The story illustrating Chopin’s “Valse Triste” (the second story – Fig.4f) was dedicated to the little–known composer, pianist and writer on music, Kaikoo Sorabji, more fully known as Kaikhosru Shapurji Sorabji (1892–1988), though his real name was actually Leon Dudley Sorabji. The son of a Parsi father and, as he liked to pretend, a Spanish–Sicilian mother (she was actually English), he appears to have lived pretty much his whole life in England – mostly in London, but from about 1950 as something of a recluse in Corfe Castle, Dorset. In 1987 he moved to Winfrith Newburgh, Dorset, where he died, though his ashes were interred in God’s Acre Cemetery in Corfe Castle. Despite this, he apparently didn’t like to be thought of as English, which presumably explains his rather ostentatious name–change, adopted sometime before 1913. The dedicatees of Sett’s stories all seem to have been personally known to him, and Sett’s use of the familiar name “Kaikoo” does rather suggest that he knew the composer personally. But though there is an extensive archive of material related to Sorabji, there is no mention of Sett anywhere in it, and no evidence that the two ever even met (7). Sorabji’s Parsi connections via his father link up with Sett’s Parsi origins (and his Zoroastrian reference to Ahura Mazda above – see the end of section i), plus the fathers of both artist and composer hailed from Bombay, but these are about the only two connections between them that we know about, aside from the dedication in Sculptured Melodies. (Incidentally, the publication of much of Sorabji’s music was financed by his wealthy father, just as Sett’s Omar Khayyam and his Sculptured Melodies were financed by his father.) However, if Sorabi officially declared himself a Parsi on his name change sometime before 1913, then it is possible that Sett met him through the London Parsi community, for Sorabji certainly lived in London at that time and Sett commuted between Cambridge and London. But of course this is pure speculation at this stage.

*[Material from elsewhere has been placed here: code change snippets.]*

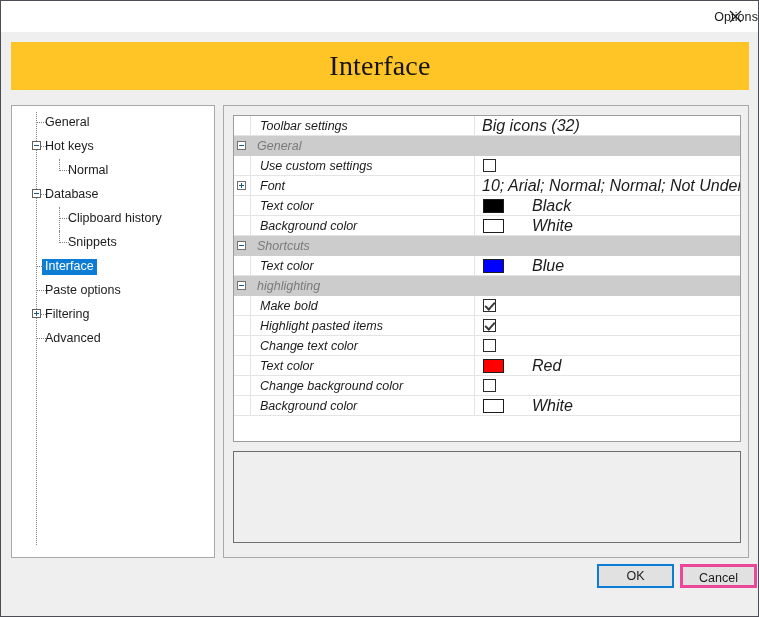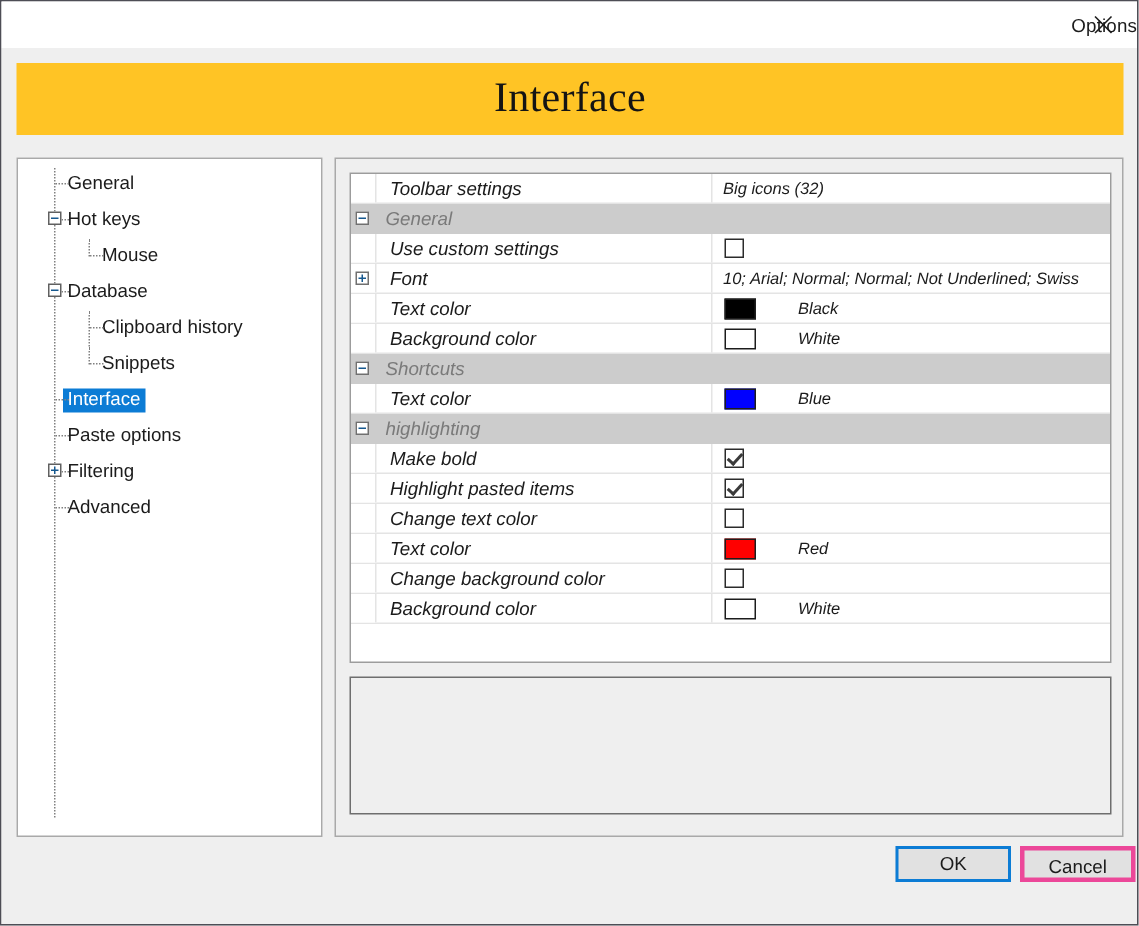--- a/index.html
+++ b/index.html
@@ -270,21 +270,21 @@
     border-right: none;
     color: #7a7a7a;
     padding-left: 6px;
   }
   .value-cell {
     flex: 1;
     display: flex;
     align-items: center;
     padding-left: 6px;
     box-sizing: border-box;
-    font-size: 11px;
+    font-size: 16px;
     color: #1b1b1b;
     white-space: nowrap;
     overflow: hidden;
   }
   .row.cat .value-cell { border: none; }
 
   .checkbox {
     width: 13px;
     height: 13px;
     box-sizing: border-box;
@@ -394,21 +394,21 @@
             <span class="tree-label">General</span>
           </div>
           <div class="tree-item lvl1">
             <div class="stub stub-l1"></div>
             <span class="expander l1"></span>
             <span class="tree-label">Hot keys</span>
           </div>
           <div class="tree-item lvl2">
             <div class="stub stub-l2"></div>
             <div class="trunk2" style="top: 0px; height: 12px;"></div>
-            <span class="tree-label">Mouse</span>
+            <span class="tree-label">Normal</span>
           </div>
           <div class="tree-item lvl1">
             <div class="stub stub-l1"></div>
             <span class="expander l1"></span>
             <span class="tree-label">Database</span>
           </div>
           <div class="tree-item lvl2">
             <div class="stub stub-l2"></div>
             <div class="trunk2" style="top: 0px; height: 24px;"></div>
             <span class="tree-label">Clipboard history</span>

The story illustrating Chopin’s Prelude Op.28, no.7 (the seventh story – Fig.4l) was dedicated to Mr & Mrs H.P. Adams, with whom, according to the Foreword of his ‘1914’ Omar Khayyam, he seems to have lodged during his undergraduate days at Cambridge. He clearly had very happy memories of them, but curiously, there is no reference to them in the census returns for 1911, unless they be theatre clerk Percy Henry Adams and his wife, Annie, who lived in the Chesterton suburb of Cambridge, though Sett is not registered as living with them. (Nor does he seem to be listed anywhere else in the 1911 census.)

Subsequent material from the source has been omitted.